Beyond generic hygiene:

get_unchecked is off-limits in workspace-default crates. If a bench proves a bounds check is the bottleneck *and* iterator/assert!-hoist rewrites can't elide it, isolate the hot kernel in a crate that overrides unsafe_code = "allow" (§Unsafe escape hatch).
Cross-crate inlining is free here: the release profile's lto = true + codegen-units = 1 (./rust-patterns §Release Profile) inlines across crates without per-fn #[inline]. Reserve #[cold] + #[inline(never)] for rare error/panic formatters to keep the hot I-cache dense.
Box the error, keep Ok pointer-sized: tsv's lexer returns Result<_, Box<ParseError>> so the hot next_token Ok path stays small; a From<Box<ParseError>> unboxes at the parser boundary. Apply when the error type is fat and the fallible call is hot.
Don't round-trip a closed set through serde on a hot path: zzz's ProviderName::parse(&str) matches literals directly instead of allocating a Value::String per request, with as_str/Display/serde-rename single-sourced from one match.
Compact span/token types: tsv's Span { start: u32, end: u32 } (Copy) halves span memory vs usize pairs and caps files at 4 GiB — pair the cap with an explicit FileTooLarge guard.
False sharing: pad per-thread/per-shard hot atomics to a cache line (#[repr(align(64))]) when multiple cores write adjacent counters — otherwise one write invalidates the line on every core (5–10× on what look like independent increments).

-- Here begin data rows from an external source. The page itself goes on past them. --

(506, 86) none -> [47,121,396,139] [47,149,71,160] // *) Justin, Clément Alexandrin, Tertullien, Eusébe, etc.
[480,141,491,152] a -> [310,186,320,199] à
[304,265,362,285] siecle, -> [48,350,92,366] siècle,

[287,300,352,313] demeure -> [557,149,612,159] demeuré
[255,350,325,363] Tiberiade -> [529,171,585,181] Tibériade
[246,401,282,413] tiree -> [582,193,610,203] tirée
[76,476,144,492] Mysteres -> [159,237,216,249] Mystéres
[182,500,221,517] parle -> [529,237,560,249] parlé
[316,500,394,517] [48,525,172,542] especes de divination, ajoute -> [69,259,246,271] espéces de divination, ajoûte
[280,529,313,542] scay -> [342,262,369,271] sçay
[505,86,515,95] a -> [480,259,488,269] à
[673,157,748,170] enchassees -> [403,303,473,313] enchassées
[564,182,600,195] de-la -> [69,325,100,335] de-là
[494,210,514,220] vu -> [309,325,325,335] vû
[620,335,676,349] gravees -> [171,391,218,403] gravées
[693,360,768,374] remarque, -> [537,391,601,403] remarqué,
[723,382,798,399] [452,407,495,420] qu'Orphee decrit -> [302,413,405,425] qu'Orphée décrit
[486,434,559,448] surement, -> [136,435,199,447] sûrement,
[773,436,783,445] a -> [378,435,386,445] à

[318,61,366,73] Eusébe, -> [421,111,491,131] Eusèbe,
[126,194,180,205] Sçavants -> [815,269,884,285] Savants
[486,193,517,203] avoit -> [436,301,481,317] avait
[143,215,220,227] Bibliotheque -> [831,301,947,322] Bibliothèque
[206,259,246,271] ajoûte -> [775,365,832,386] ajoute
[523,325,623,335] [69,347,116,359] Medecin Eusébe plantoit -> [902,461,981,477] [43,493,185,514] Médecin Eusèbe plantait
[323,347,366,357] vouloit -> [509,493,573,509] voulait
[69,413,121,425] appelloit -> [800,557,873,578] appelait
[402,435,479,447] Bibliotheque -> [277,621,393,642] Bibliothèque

Open questions / not-yet-used

None of these are in any workspace crate today; noted tersely so the choice is in-context if the workload arrives.

Zero-copy archives (rkyv) — candidate for content-addressed bodies and snapshot manifests read repeatedly without mutation (the on-disk bytes *are* the in-memory layout, no parse); not for mutation-heavy or read-once paths. Wire surfaces (HTTP/SSE/JSON-RPC) stay on serde_json. Pair untrusted reads with bytecheck; treat the archived schema as a wire format (a field rename = re-archive every file). Don't derive both archived and serde shapes on one type — pick one per type so the canonical representation is unambiguous.
Global allocator (jemalloc/mimalloc) — for long-running daemons whose RSS climbs under glibc fragmentation (zzz_server), not CLIs. jemalloc: stable RSS under chaotic load + good profiling; mimalloc: best throughput/CPU but RSS can spike in bursts. Bench per service. Gotcha: a C dep calling raw malloc (LMDB) bypasses the Rust allocator — use mimalloc symbol-override or LD_PRELOAD.
SIMD on stable — target-cpu=native / target-feature via RUSTFLAGS drives LLVM auto-vectorization (no source changes); crate simd features gate std::arch paths (blake3's wasm32_simd, ./wasm-patterns). Don't ship AVX-512 to general consumers — it crashes instantly on older CPUs. std::simd is nightly, out of scope.

Unsafe escape hatch

A crate may override unsafe_code = "allow" for performance, conservatively:

Isolate in a dedicated crate / tightly-scoped module, never per-function.
Document every unsafe { ... } with a // SAFETY: invariant comment.
Bench-justify — a regression test shows the unsafe path wins meaningfully, not "I think this is faster."
Reversible — keep a safe fallback in the same crate.

Cleared this bar elsewhere: get_unchecked in proven-safe inner loops, std::arch SIMD for a specific target. Has *not*: dodging clone(), "the compiler should be able to prove this," speed claims without measurements.

Out of scope

Honest notes to prevent cargo-culting:

Thread-per-core (glommio/monoio): Linux/io_uring-bound, abandon tokio — a major architectural break for one service, trade-offs rarely favor it.
SoA layouts (soapy/soa_derive): niche to bulk numeric pipelines; reach for it only if profiling shows cache-line waste on a homogeneous workload.
multiversion runtime CPU-feature dispatch: single-target builds suffice.
Left-right (evmap): 2× memory, eventual consistency, writers blocked on slow readers — niche to read:write ratios of orders of magnitude, after DashMap/RwLock have been profiled as the bottleneck.
Hand-rolled lock-free (crossbeam-epoch): reach for DashMap, tokio::sync, crossbeam::queue before writing your own stack/queue/skiplist.